_WHAT THE TASK ASKS:_
Nothing except the pictures should be left out when you reproduce the listing exactly.

_RECORDS SHOWN:_
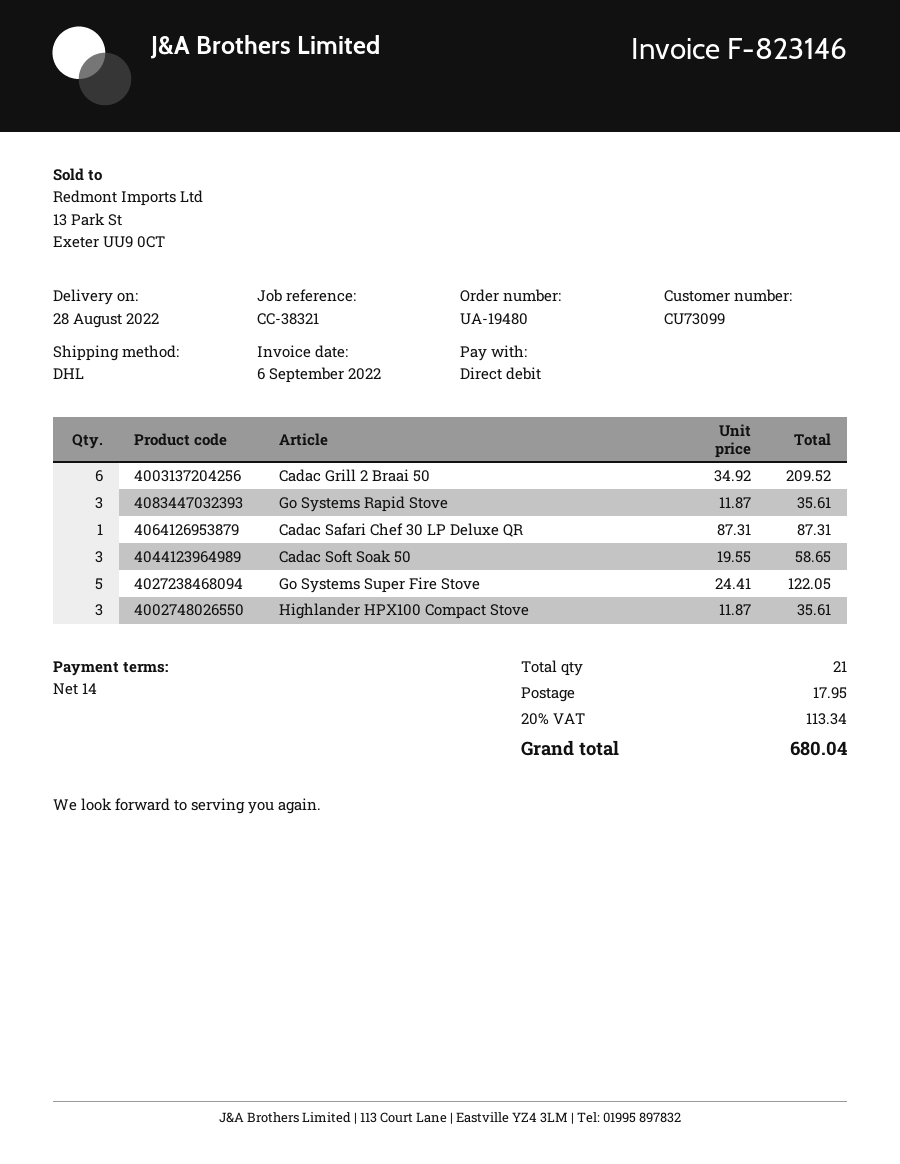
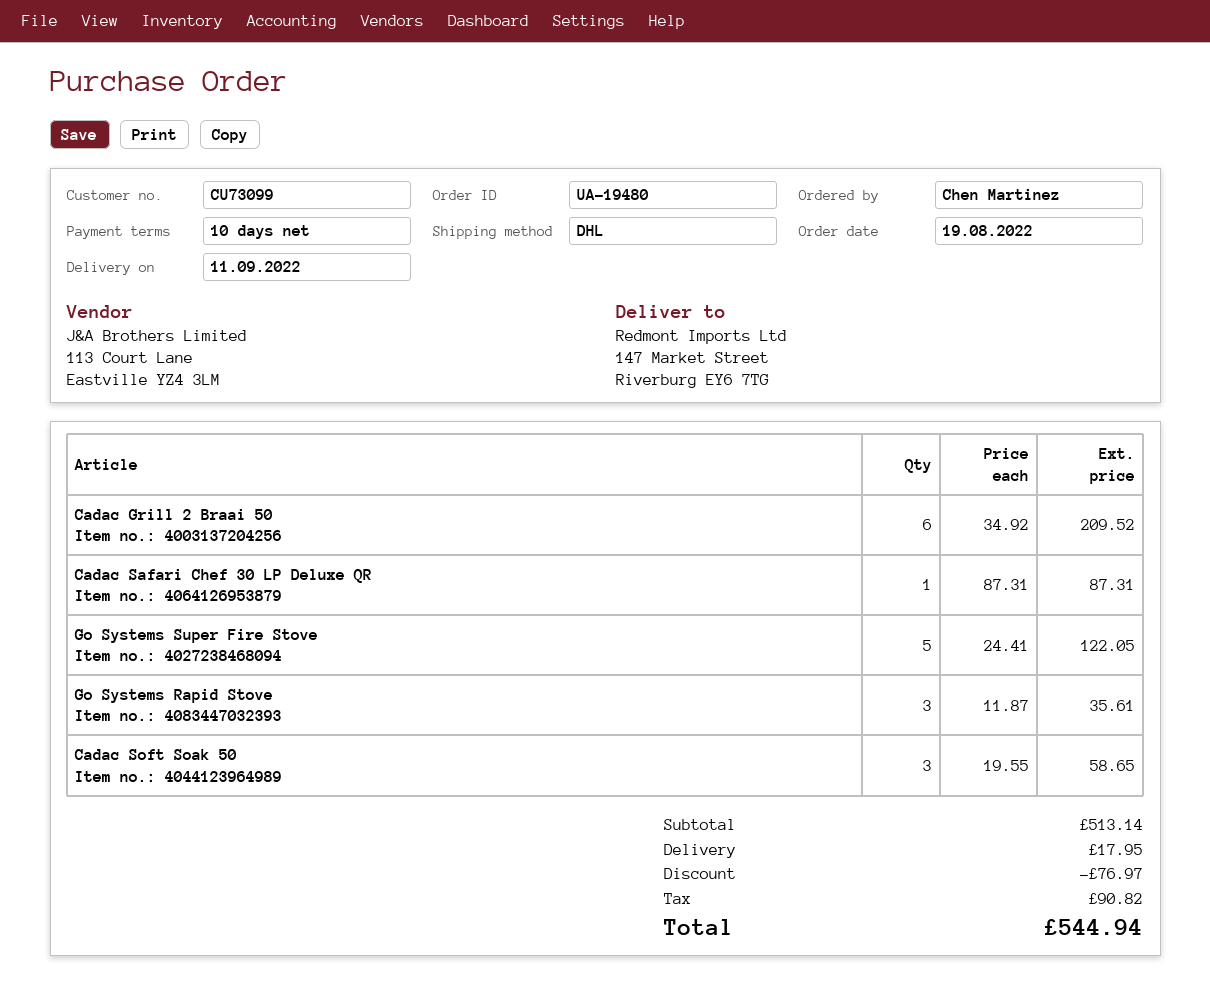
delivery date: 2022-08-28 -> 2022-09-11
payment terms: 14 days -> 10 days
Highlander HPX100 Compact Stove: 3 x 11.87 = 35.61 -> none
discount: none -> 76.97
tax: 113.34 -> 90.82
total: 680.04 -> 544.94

_ANSWER BOX:_
delivery date: 2022-08-28 -> 2022-09-11
payment terms: 14 days -> 10 days
Highlander HPX100 Compact Stove: 3 x 11.87 = 35.61 -> none
discount: none -> 76.97
tax: 113.34 -> 90.82
total: 680.04 -> 544.94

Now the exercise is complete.